### EXERCISE AIM
Repeat the listing exactly as given, omitting every image.

### SUPPLIED DATA
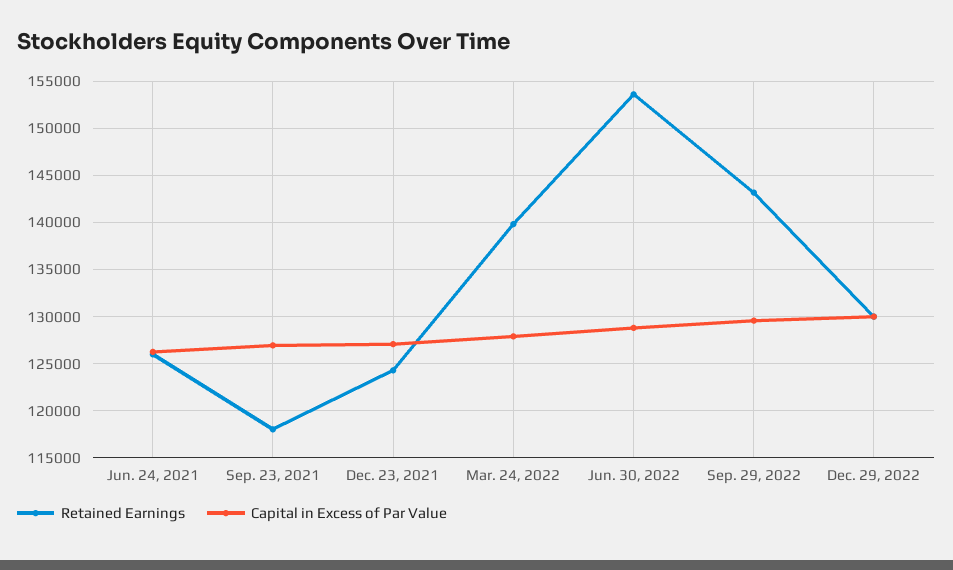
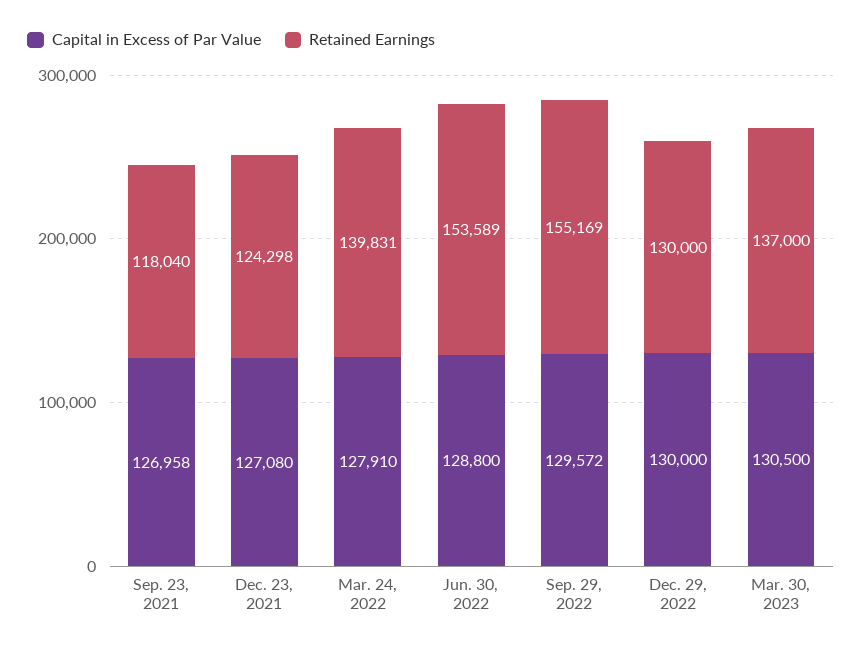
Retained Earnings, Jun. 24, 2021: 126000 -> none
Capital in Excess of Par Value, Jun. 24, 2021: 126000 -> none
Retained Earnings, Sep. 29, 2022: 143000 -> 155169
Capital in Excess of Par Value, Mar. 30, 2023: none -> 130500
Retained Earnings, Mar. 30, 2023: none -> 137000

### OUTPUT OF THE EXERCISE
Retained Earnings, Jun. 24, 2021: 126000 -> none
Capital in Excess of Par Value, Jun. 24, 2021: 126000 -> none
Retained Earnings, Sep. 29, 2022: 143000 -> 155169
Capital in Excess of Par Value, Mar. 30, 2023: none -> 130500
Retained Earnings, Mar. 30, 2023: none -> 137000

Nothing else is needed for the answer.